Instructions to follow>
What you return must be every line below that includes the word "Persistent".

Extracted information>
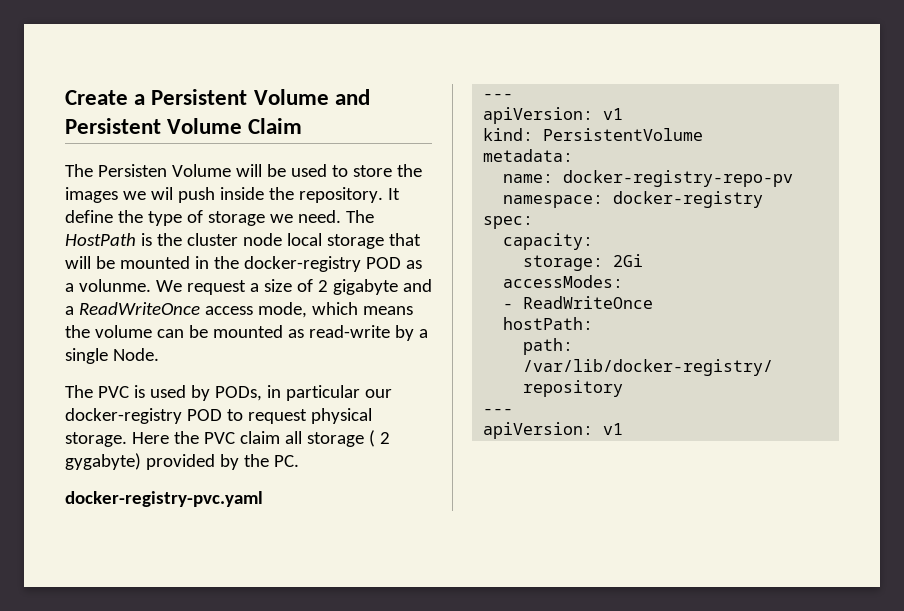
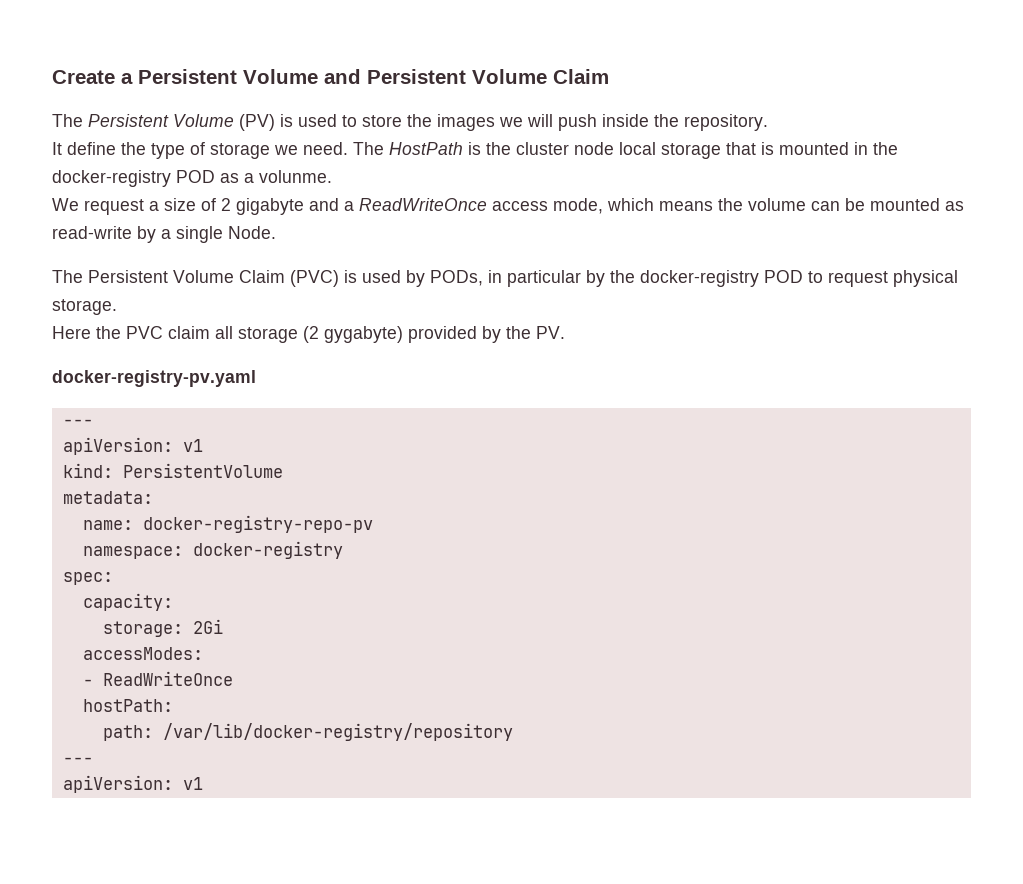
[97,164,286,177] Persisten Volume will be -> [88,114,293,131] Persistent Volume (PV) is
[150,187,173,200] wil -> [527,114,553,127] will
(383, 195) none -> (768, 122) //
[65,256,115,269] will be -> [761,142,774,155] is
(151, 285) none -> (332, 176) //
[97,386,129,398] PVC -> [88,270,339,287] Persistent Volume Claim (PVC)
[364,389,392,398] our -> [586,270,635,287] by the
(127, 439) none -> (117, 307) //
[368,430,390,447] ( 2 -> [303,326,319,343] (2
[273,455,299,467] [65,491,263,507] PC. // docker-registry-pvc.yaml -> [536,326,565,339] [52,370,256,387] PV. // docker-registry-pv.yaml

Solution>
[97,164,286,177] Persisten Volume will be -> [88,114,293,131] Persistent Volume (PV) is
[97,386,129,398] PVC -> [88,270,339,287] Persistent Volume Claim (PVC)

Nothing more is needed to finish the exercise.